→ **TASK DIRECTIONS**
Each line of the material holding the word "cursor" must be identified and copied.

START DATA FOR THE TASK

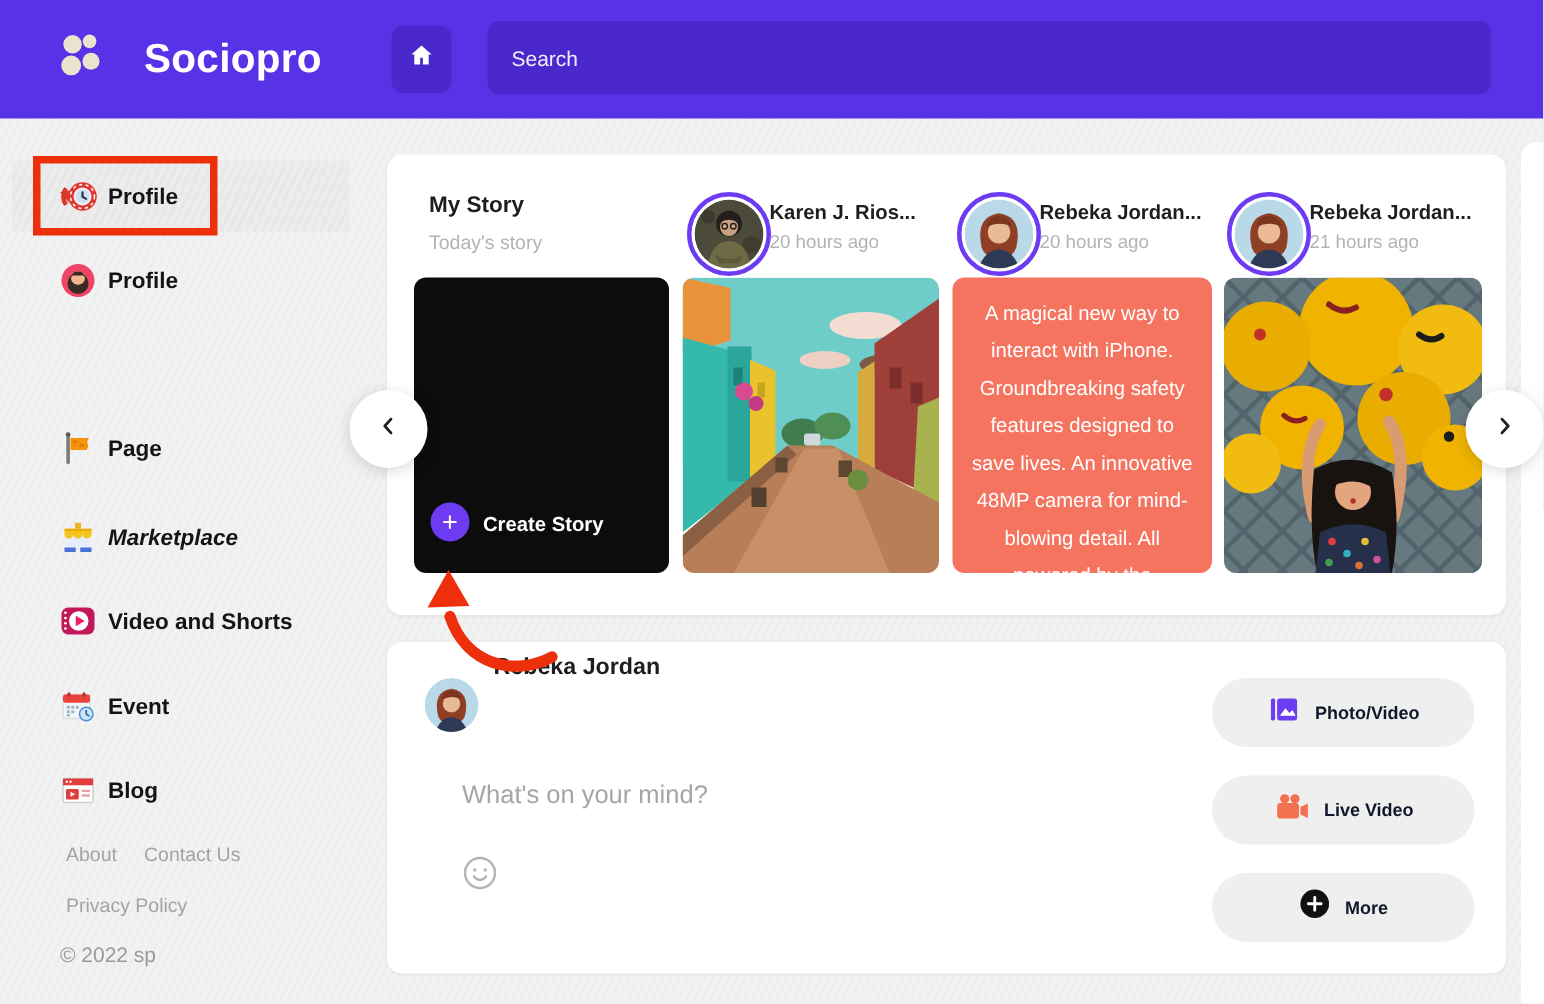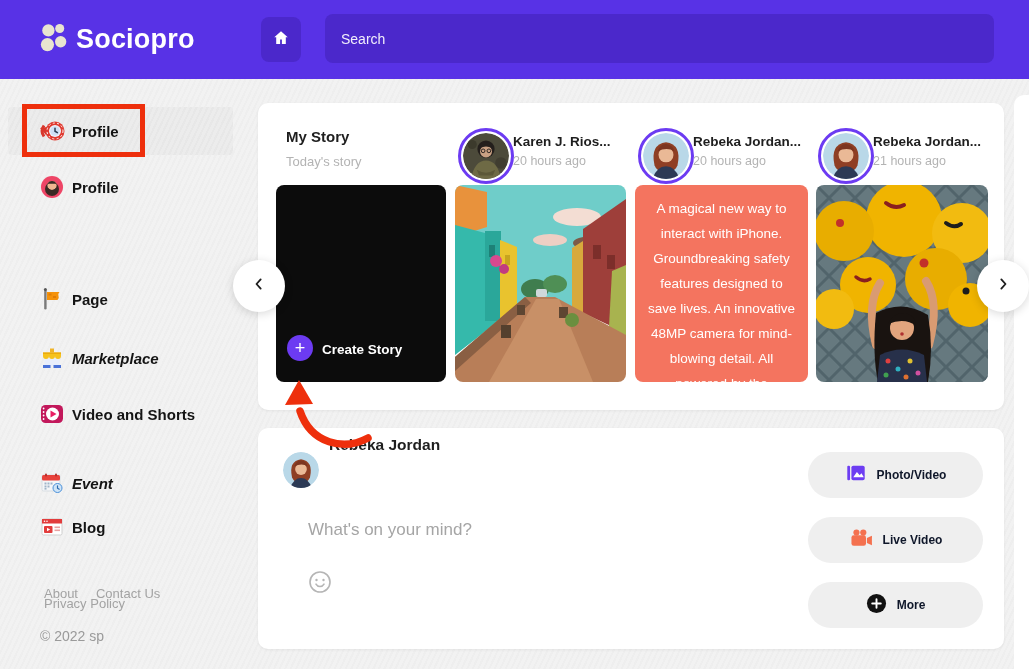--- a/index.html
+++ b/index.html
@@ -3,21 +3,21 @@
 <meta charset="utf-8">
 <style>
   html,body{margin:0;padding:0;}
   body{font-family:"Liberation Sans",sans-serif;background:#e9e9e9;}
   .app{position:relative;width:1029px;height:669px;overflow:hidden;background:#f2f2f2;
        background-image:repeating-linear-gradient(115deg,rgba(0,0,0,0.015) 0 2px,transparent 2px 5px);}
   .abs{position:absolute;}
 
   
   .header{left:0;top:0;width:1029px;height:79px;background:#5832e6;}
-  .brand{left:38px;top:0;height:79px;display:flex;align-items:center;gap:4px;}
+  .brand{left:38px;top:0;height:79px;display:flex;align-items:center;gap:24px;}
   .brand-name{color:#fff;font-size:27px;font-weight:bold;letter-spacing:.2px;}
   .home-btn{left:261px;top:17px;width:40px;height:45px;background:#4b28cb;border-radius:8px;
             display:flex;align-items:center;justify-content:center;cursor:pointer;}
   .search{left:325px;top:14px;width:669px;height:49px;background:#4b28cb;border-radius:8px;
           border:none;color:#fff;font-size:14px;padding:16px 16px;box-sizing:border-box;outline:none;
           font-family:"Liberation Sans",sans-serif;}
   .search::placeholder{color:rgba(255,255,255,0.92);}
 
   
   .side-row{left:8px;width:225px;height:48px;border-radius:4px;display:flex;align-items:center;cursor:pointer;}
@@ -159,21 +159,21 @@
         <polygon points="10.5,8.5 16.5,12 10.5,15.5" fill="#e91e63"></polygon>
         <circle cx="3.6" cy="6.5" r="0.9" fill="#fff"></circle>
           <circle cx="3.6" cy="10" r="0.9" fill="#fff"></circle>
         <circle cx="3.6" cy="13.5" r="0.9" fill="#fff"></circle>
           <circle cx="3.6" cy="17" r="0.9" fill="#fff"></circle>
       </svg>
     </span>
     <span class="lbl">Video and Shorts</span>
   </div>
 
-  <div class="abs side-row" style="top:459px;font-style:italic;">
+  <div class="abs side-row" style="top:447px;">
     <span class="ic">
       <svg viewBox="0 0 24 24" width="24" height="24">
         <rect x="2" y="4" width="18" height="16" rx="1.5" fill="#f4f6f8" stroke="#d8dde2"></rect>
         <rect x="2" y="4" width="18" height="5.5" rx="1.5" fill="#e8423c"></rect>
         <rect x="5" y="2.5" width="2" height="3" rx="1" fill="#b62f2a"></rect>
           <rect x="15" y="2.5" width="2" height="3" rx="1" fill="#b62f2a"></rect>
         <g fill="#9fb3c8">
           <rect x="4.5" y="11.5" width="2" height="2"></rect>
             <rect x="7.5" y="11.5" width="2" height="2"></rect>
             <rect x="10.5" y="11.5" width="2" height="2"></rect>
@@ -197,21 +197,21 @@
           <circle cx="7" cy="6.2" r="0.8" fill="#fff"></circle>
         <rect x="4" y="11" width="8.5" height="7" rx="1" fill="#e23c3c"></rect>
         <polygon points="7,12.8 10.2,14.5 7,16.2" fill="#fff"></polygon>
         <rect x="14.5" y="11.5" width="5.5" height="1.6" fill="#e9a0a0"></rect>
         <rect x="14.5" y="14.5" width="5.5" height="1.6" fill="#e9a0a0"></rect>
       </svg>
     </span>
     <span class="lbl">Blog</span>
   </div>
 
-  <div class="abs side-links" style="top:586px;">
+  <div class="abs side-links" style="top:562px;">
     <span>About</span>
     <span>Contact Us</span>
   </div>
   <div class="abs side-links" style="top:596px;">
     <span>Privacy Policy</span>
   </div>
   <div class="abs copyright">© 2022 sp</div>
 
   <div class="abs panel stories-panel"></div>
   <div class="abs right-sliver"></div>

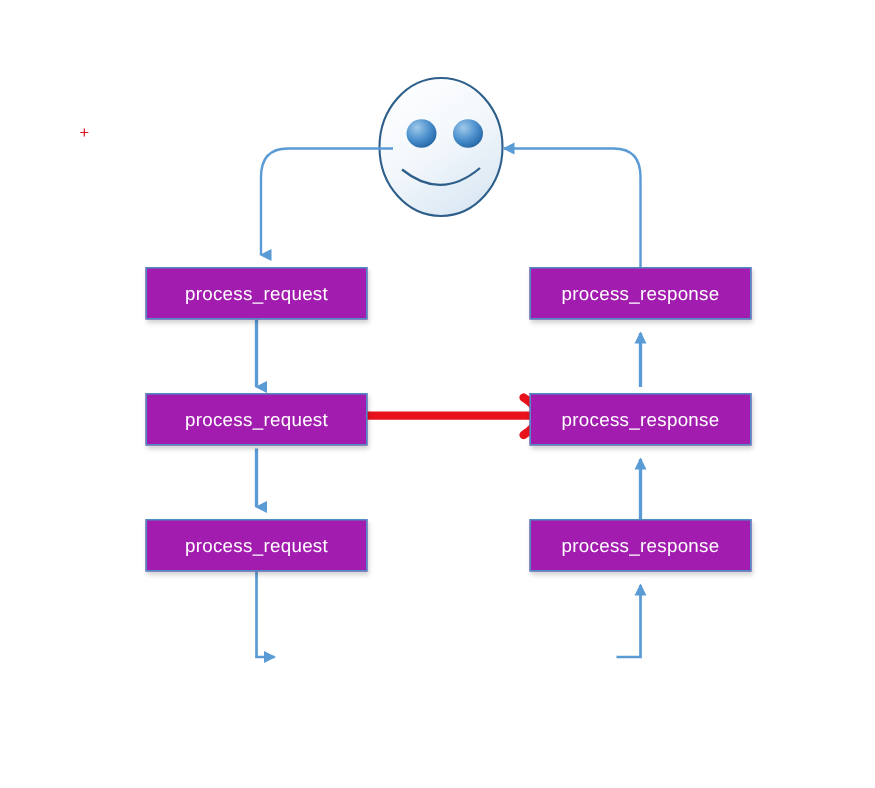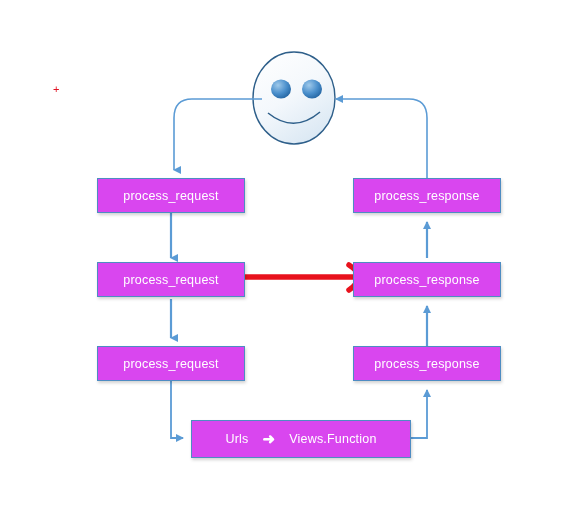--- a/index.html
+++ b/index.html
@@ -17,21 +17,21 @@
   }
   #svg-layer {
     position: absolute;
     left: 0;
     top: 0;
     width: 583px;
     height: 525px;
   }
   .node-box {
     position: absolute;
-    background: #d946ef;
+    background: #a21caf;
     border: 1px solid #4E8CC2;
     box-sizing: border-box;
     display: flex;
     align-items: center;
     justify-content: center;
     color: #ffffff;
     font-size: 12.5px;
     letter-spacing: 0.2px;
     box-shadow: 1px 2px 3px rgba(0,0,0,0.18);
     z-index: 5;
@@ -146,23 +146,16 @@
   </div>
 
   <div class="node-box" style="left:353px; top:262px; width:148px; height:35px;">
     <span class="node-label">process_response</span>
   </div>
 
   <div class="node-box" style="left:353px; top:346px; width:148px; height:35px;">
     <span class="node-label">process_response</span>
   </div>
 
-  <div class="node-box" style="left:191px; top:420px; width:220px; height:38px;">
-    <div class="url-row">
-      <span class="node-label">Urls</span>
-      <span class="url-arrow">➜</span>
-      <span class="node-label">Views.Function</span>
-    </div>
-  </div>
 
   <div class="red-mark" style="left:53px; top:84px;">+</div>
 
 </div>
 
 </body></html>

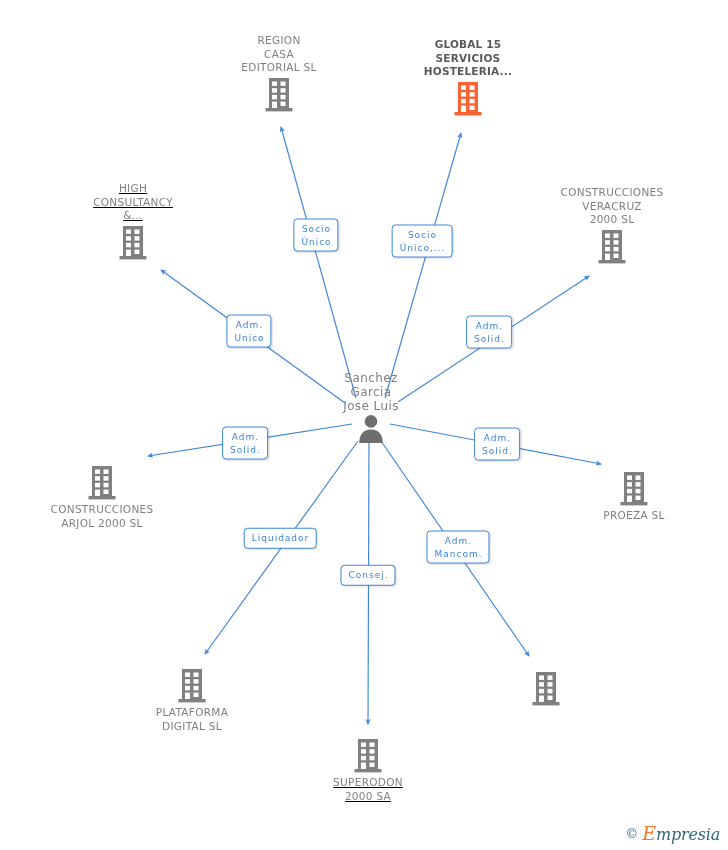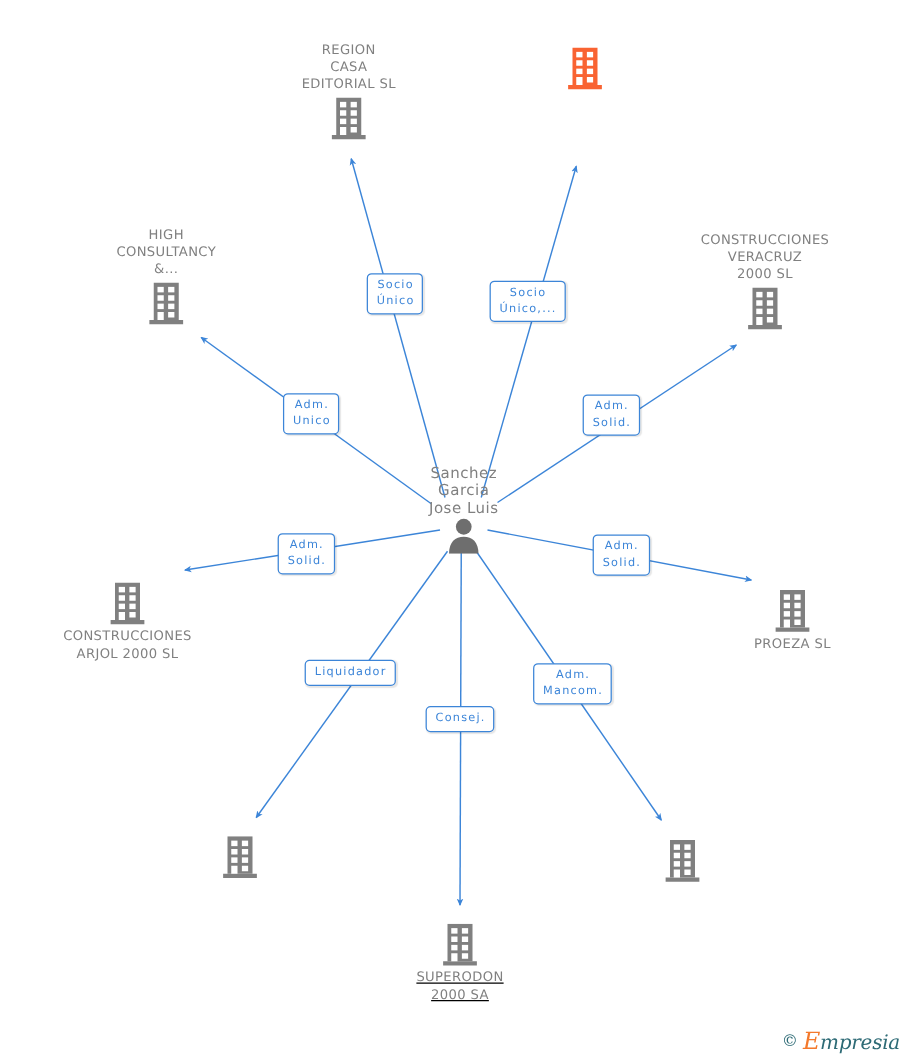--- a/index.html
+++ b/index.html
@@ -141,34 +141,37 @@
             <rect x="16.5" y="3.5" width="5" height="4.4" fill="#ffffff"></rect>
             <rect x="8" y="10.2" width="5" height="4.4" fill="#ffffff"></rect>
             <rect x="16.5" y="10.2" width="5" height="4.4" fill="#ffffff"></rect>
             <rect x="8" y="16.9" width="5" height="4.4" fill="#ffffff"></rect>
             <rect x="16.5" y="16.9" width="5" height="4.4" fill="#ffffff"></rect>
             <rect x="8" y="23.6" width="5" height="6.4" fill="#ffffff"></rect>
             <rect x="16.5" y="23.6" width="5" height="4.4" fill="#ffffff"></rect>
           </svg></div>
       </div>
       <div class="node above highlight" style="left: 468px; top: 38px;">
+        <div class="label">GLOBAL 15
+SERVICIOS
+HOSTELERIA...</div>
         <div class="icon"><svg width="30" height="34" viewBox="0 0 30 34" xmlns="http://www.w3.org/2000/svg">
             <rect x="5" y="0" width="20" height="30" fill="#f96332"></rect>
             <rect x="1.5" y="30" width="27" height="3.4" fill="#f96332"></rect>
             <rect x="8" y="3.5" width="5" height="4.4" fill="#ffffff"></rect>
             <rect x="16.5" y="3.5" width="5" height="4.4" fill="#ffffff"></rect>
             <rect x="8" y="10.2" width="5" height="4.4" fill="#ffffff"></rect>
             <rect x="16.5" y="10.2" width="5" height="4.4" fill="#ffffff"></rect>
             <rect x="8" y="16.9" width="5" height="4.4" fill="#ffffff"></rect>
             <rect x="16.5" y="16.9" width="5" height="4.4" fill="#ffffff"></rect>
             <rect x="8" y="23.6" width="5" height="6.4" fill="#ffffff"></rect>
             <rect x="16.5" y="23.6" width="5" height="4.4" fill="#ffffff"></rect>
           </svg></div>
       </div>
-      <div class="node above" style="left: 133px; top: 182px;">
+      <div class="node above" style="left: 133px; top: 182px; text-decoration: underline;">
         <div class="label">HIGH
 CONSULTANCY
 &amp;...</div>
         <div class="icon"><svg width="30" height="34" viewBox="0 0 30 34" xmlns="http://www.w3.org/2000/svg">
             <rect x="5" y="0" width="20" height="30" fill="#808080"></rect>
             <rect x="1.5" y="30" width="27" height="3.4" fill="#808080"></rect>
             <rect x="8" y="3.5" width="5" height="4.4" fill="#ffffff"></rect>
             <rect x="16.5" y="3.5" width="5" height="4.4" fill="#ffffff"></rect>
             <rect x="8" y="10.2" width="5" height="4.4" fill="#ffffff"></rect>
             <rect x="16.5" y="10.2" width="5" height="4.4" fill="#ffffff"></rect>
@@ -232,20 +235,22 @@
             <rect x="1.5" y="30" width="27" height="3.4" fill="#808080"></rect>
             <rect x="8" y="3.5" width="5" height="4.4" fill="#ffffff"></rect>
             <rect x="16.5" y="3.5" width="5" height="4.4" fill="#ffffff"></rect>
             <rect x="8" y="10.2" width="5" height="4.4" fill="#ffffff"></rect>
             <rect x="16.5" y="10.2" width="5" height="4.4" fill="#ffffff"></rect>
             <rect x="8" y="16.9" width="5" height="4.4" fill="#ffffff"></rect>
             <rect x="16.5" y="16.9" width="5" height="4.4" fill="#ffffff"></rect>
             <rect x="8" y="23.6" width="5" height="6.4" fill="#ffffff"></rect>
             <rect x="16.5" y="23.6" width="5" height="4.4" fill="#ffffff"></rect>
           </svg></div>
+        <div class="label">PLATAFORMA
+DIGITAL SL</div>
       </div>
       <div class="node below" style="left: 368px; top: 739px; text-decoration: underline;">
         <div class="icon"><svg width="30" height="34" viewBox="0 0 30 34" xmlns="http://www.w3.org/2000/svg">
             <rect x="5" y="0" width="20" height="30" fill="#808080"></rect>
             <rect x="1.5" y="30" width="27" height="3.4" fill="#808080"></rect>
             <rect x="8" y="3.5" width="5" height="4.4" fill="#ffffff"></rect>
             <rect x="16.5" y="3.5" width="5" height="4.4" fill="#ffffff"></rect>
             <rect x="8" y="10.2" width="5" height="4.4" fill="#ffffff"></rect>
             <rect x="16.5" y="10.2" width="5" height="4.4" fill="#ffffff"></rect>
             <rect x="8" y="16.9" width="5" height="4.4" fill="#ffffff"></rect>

END DATA FOR THE TASK

→ **PROBLEM SOLUTION**
             display:flex;align-items:center;justify-content:center;cursor:pointer;}
   .side-row{left:8px;width:225px;height:48px;border-radius:4px;display:flex;align-items:center;cursor:pointer;}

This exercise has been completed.